Anthony Thackara

Personal information
- Full name: Anthony Leonard Samuel Salter Thackara
- Born: 14 March 1917 Portsmouth, Hampshire, England
- Died: 25 November 2007 (aged 90) Billingshurst, Sussex, England
- Batting: Right-handed

Domestic team information
- 1950–1952: Cornwall

Career statistics
| Competition | First-class |
| Matches | 4 |
| Runs scored | 112 |
| Batting average | 18.66 |
| 100s/50s | 0/0 |
| Top score | 42 |
| Catches/stumpings | 3/– |
- Source: Cricinfo, 7 March 2019

= Anthony Thackara =

English cricketer and Royal Navy officer

Anthony Leonard Samuel Salter Thackara (14 March 1917 – 25 November 2007) was an English first-class cricketer and Royal Navy officer. Thackara served in the Royal Navy for approximately twenty years from 1938 to 1959, during which time he served in the Second World War and played first-class cricket for the Combined Services cricket team.

==Life and career==
Thackara was born at Portsmouth. He enlisted in the Royal Navy prior to January 1938, when he gained the rank of sub-lieutenant in January 1938. Thackara served in the Second World War, with promotion to lieutenant coming three months into the conflict. A year later he was mentioned in dispatches in December 1940. Thackara had served aboard during 1940, a year before it sank after striking a mine off the coast of Tripoli in December 1941. Following the war, he was promoted to the rank of lieutenant commander in June 1947.

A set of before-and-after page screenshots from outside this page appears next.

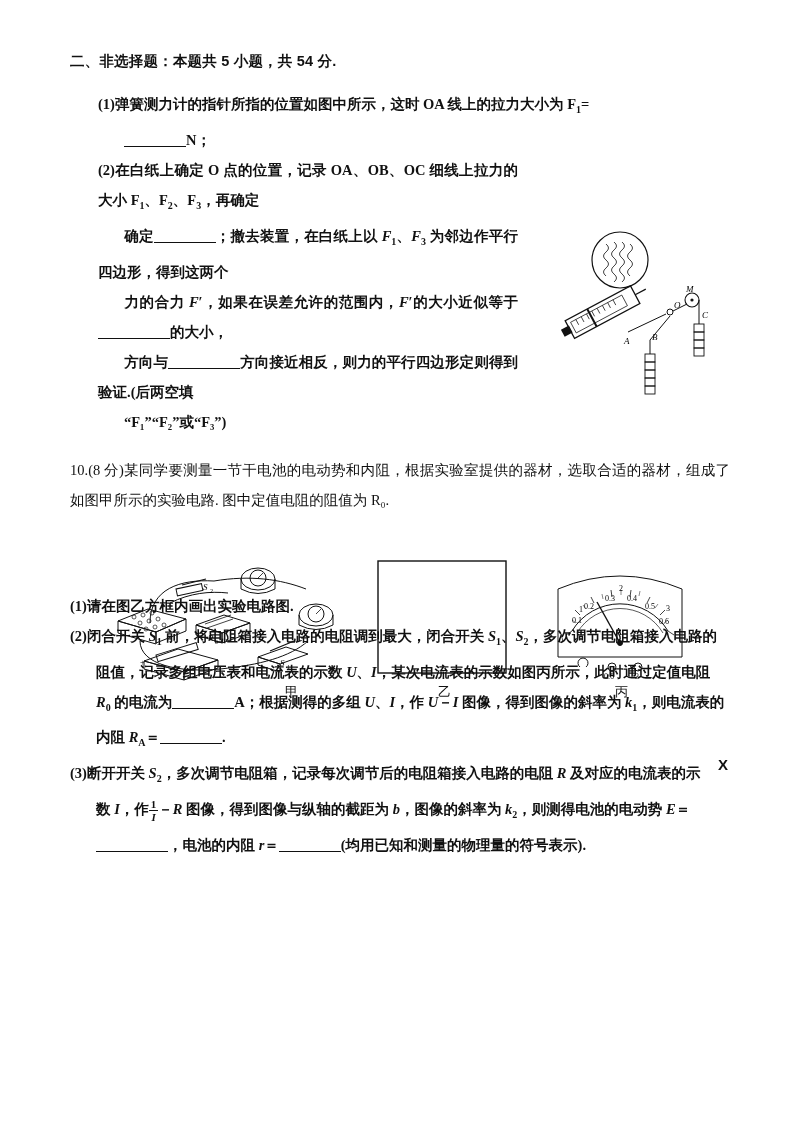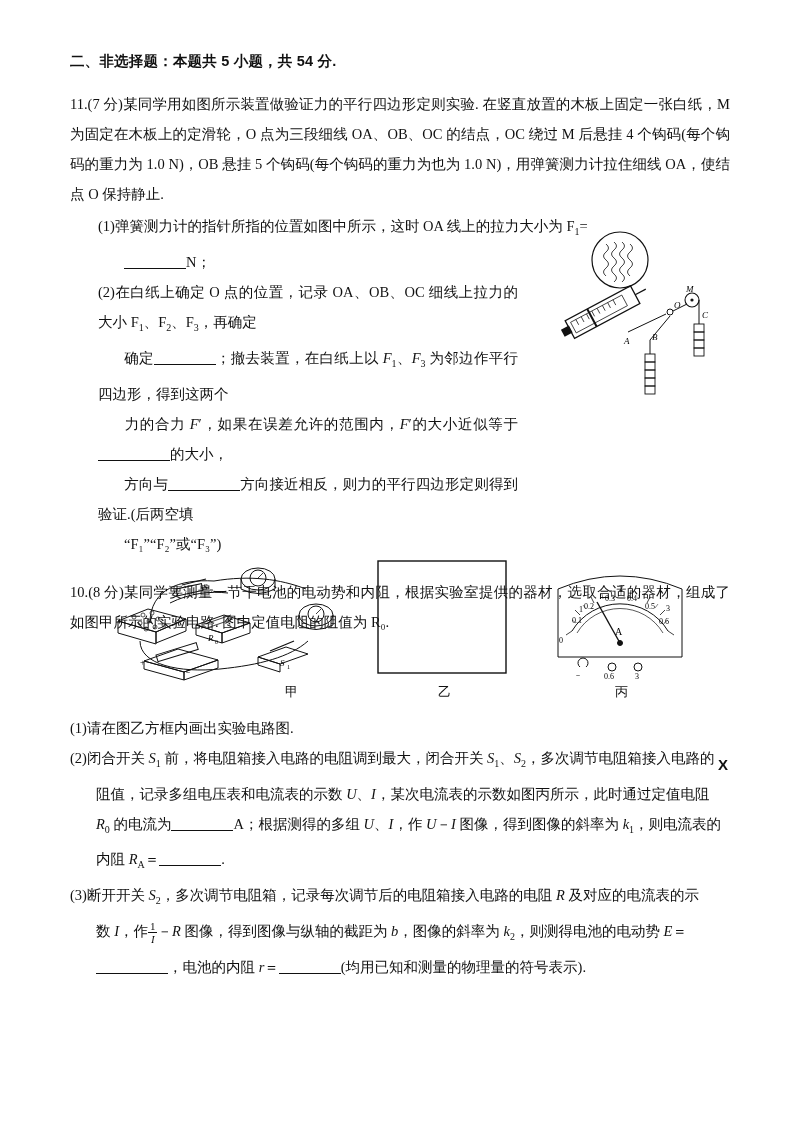--- a/index.html
+++ b/index.html
@@ -30,20 +30,21 @@
     letter-spacing: 0.2px;
     margin-bottom: 18px;
   }
   .q {
     margin-bottom: 6px;
   }
   .q-body {
     font-size: 14.5px;
     line-height: 30px;
     text-align: justify;
+    font-weight: bold;
   }
   .q-head {
     font-size: 14.5px;
     line-height: 30px;
     text-align: justify;
   }
   .indent {
     padding-left: 28px;
   }
   .it { font-style: italic; font-family: "Liberation Serif", serif; }
@@ -106,23 +107,20 @@
   .frac .den { display: block; padding: 0 2px; }
 </style>
 </head>
 <body>
 
 <div class="page">
 
   <div class="section-title">二、非选择题：本题共 5 小题，共 54 分.</div>
 
   <div class="q">
-    <div class="q-head">
-      <span>11.</span><span>(7 分)</span><span>某同学用如图所示装置做验证力的平行四边形定则实验. 在竖直放置的木板上固定一张白纸，M 为固定在木板上的定滑轮，O 点为三段细线 OA、OB、OC 的结点，OC 绕过 M 后悬挂 4 个钩码(每个钩码的重力为 1.0 N)，OB 悬挂 5 个钩码(每个钩码的重力为也为 1.0 N)，用弹簧测力计拉住细线 OA，使结点 O 保持静止.</span>
-    </div>
 
     <div class="q-body indent" style="margin-top:2px;">
       <span>(1)</span><span>弹簧测力计的指针所指的位置如图中所示，这时 OA 线上的拉力大小为 F</span><sub>1</sub><span>=</span>
       <br>
       <span style="display:inline-block;width:26px;"></span><span class="blank"></span><span>N；</span>
     </div>
 
     <div class="q-body indent" style="width:420px;">
       <span>(2)</span><span>在白纸上确定 O 点的位置，记录 OA、OB、OC 细线上拉力的大小 F</span><sub>1</sub><span>、F</span><sub>2</sub><span>、F</span><sub>3</sub><span>，再确定</span><br>
       <span style="display:inline-block;width:26px;"></span>确定<span class="blank"></span>；撤去装置，在白纸上以 <span class="it">F</span><sub>1</sub>、<span class="it">F</span><sub>3</sub> 为邻边作平行四边形，得到这两个<br>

He made his debut in first-class cricket in 1949 for the Combined Services cricket team against Worcestershire at Worcester. In July 1950, he was promoted to the rank of commander. He played a second first-class match for the Combined Services in 1950 against Worcestershire, as well as appearing in minor counties cricket for Cornwall while posted at HMNB Devonport, making eleven appearances in the Minor Counties Championship between 1950 and 1952. He made two final appearances in first-class cricket in 1955, playing once for the Combined Services against Warwickshire at Edgbaston, and for Douglas Jardine's invitational XI against Oxford University at Eastbourne. His four first-class matches yielded 112 runs, with a high score of 42.

In 1958, he was the Training Commander at RNAS Bramcote. Thackary retired from active service in April 1959, retaining the rank of commander. He died at Billingshurst in November 2007.